=== Begin Enclosure ===
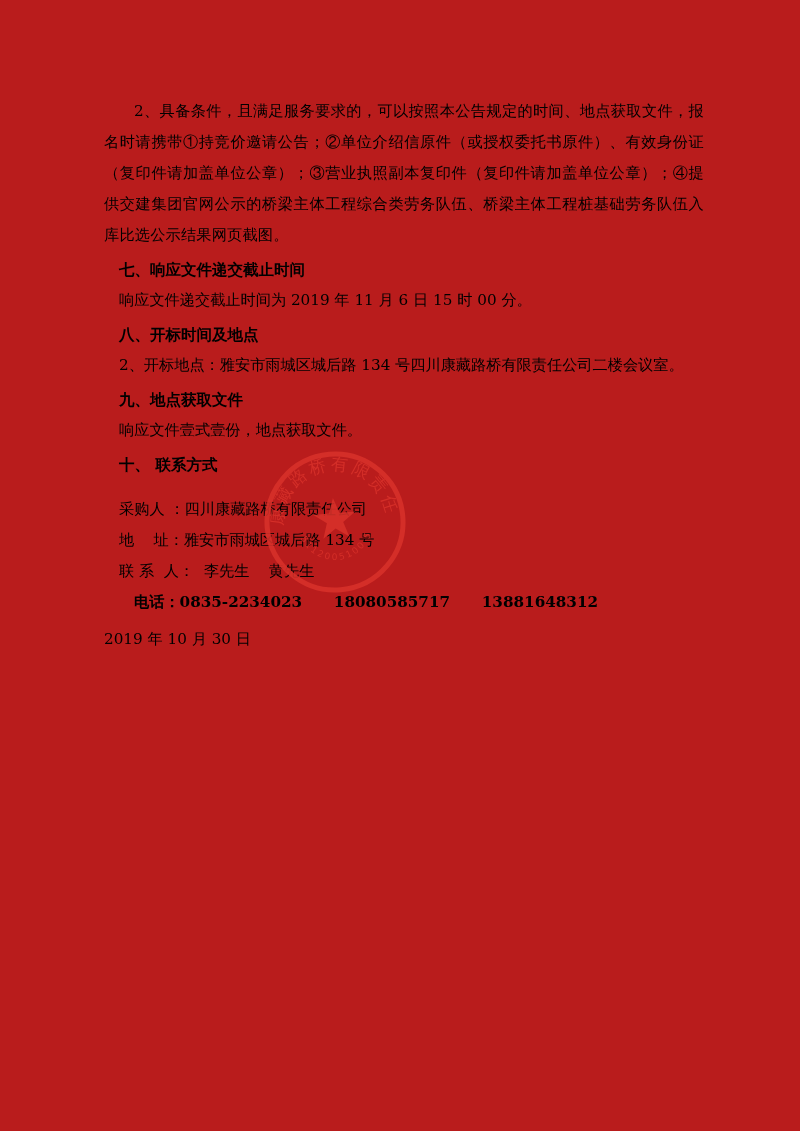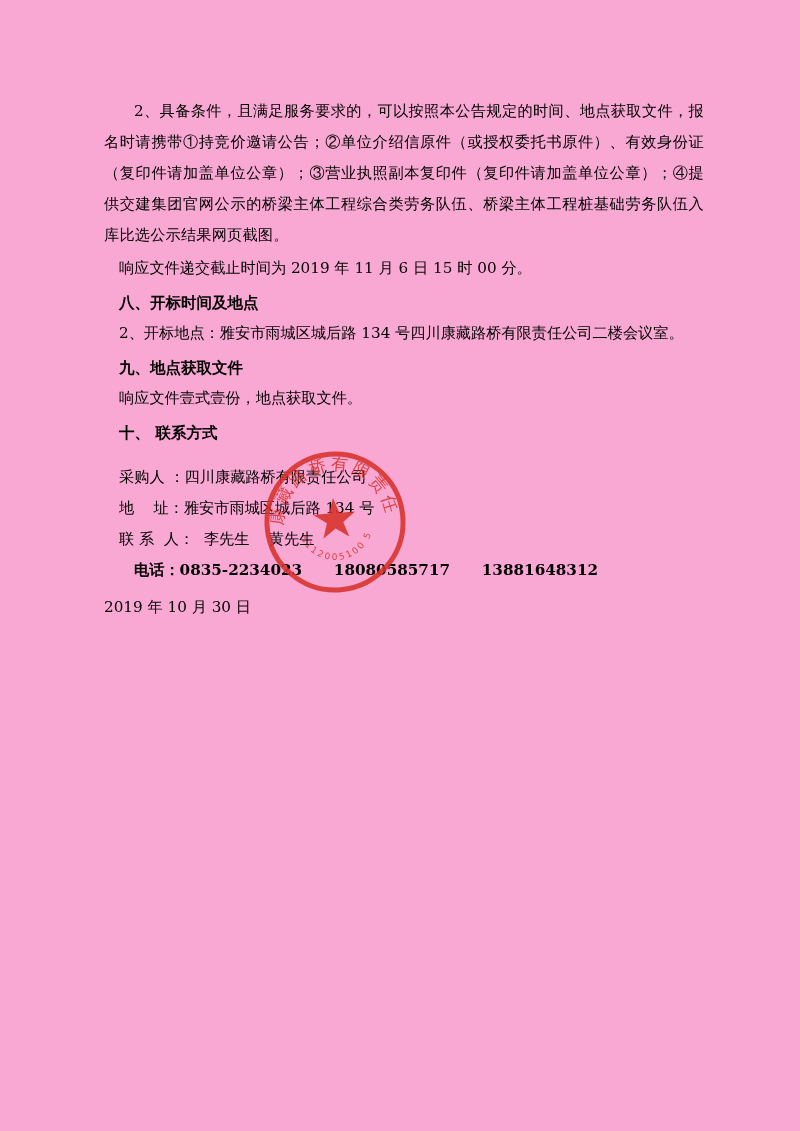"2、具备条件，且满足服务要求的，可以按照本公告规定的时间、地点获取文件，报名时请" .page { background: #f9a8d4 -> #b91c1c }
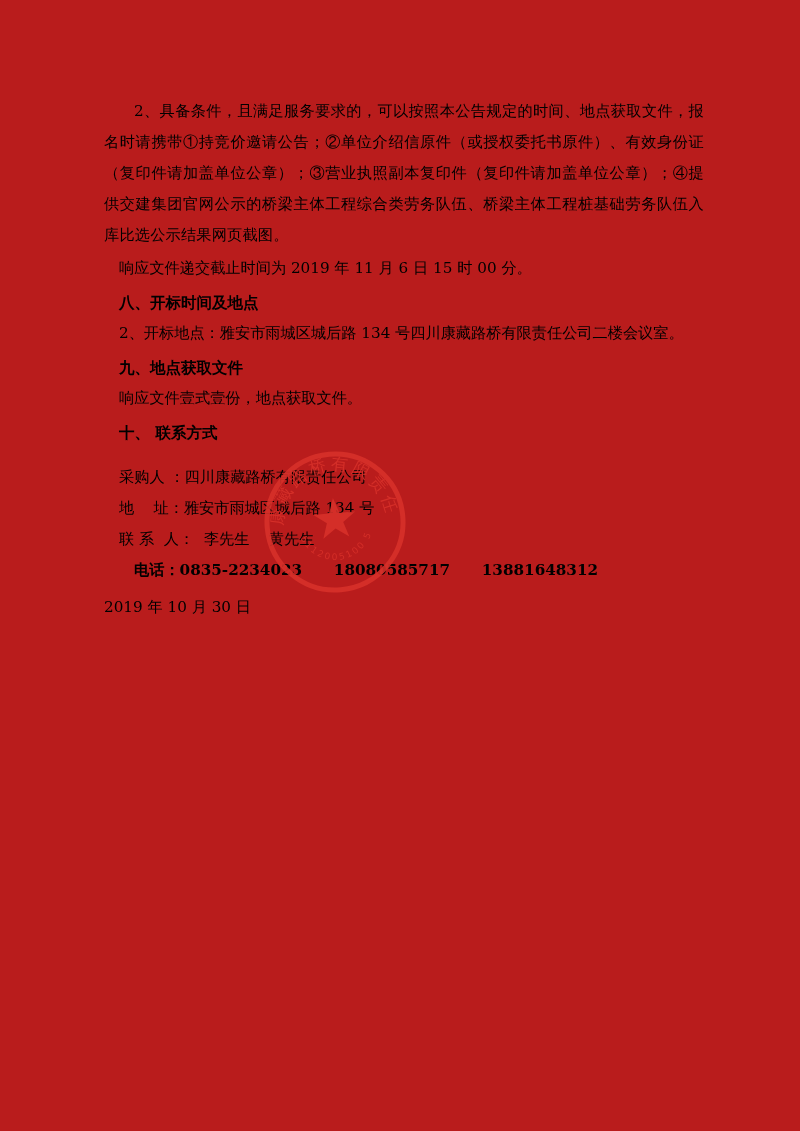"七、响应文件递交截止时间" p.heading { html: none -> <p>七、响应文件递交截止时间</p> }
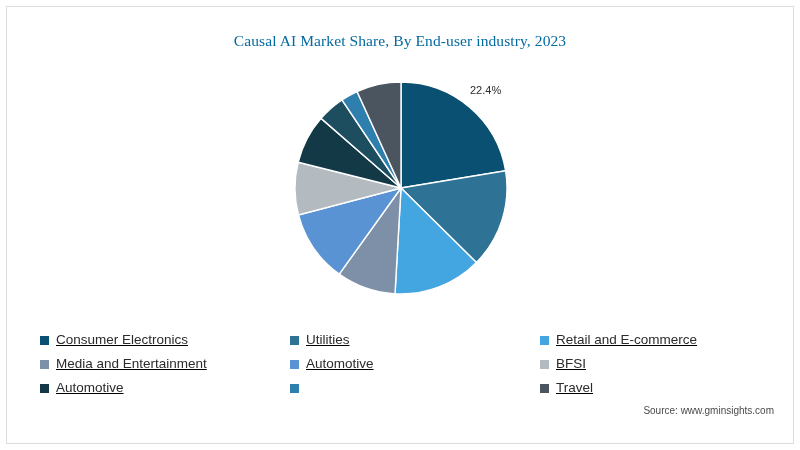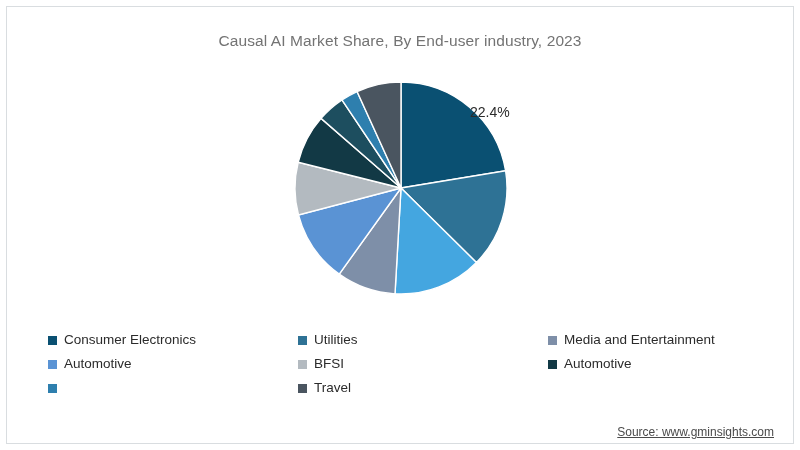"Causal AI Market Share, By" .chart-title { color: #737373 -> #0369a1; font-family: Liberation Sans, sans-serif -> Liberation Serif, serif }
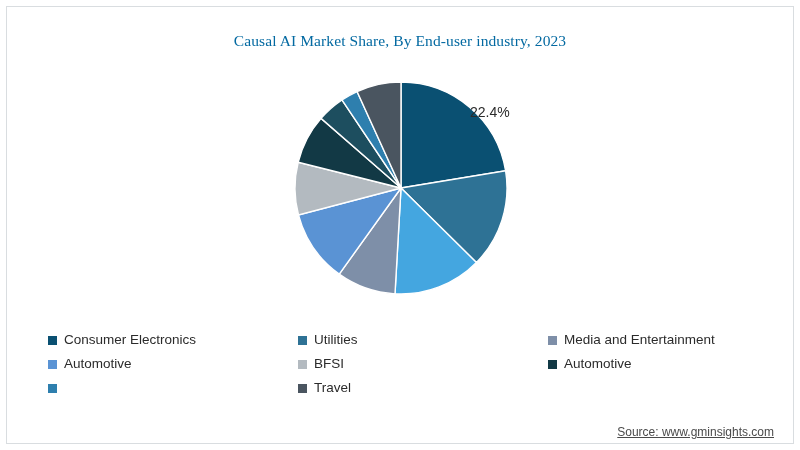"22.4%" .callout { font-size: 14px -> 11px; margin-top: 20px -> none }
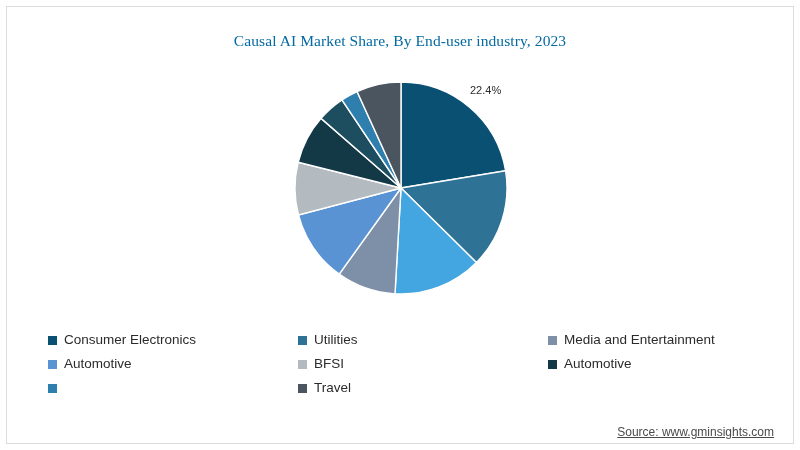"Consumer Electronics" .legend { left: 48px -> 40px; text-decoration: none -> underline }
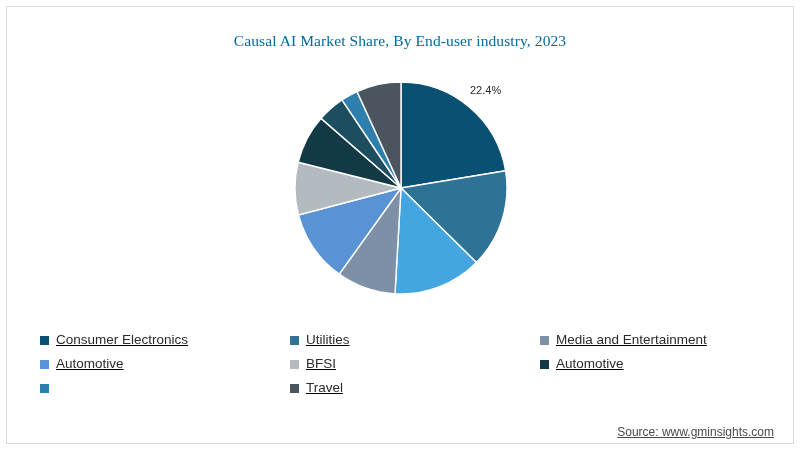"Retail and E-commerce" div.legend-item { html: none -> <div> <span></span> <span>Retail and E-commerce</span> </div> }
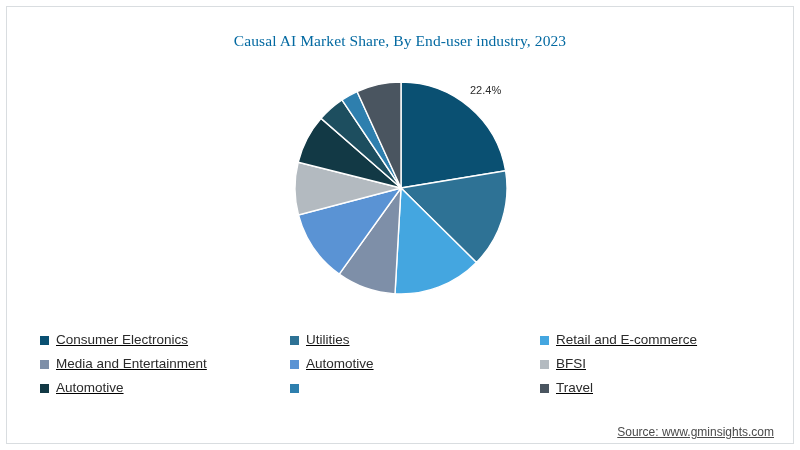"Source: www.gminsights.com" .source { font-size: 12px -> 10px; text-decoration: underline -> none; top: 425px -> 405px }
=== End Enclosure ===
In the copy you write, the data above must appear exactly, with no pictures.

*RESULT FOR THIS EXERCISE*.
"2、具备条件，且满足服务要求的，可以按照本公告规定的时间、地点获取文件，报名时请" .page { background: #f9a8d4 -> #b91c1c }
"七、响应文件递交截止时间" p.heading { html: none -> <p>七、响应文件递交截止时间</p> }
"Causal AI Market Share, By" .chart-title { color: #737373 -> #0369a1; font-family: Liberation Sans, sans-serif -> Liberation Serif, serif }
"22.4%" .callout { font-size: 14px -> 11px; margin-top: 20px -> none }
"Consumer Electronics" .legend { left: 48px -> 40px; text-decoration: none -> underline }
"Retail and E-commerce" div.legend-item { html: none -> <div> <span></span> <span>Retail and E-commerce</span> </div> }
"Source: www.gminsights.com" .source { font-size: 12px -> 10px; text-decoration: underline -> none; top: 425px -> 405px }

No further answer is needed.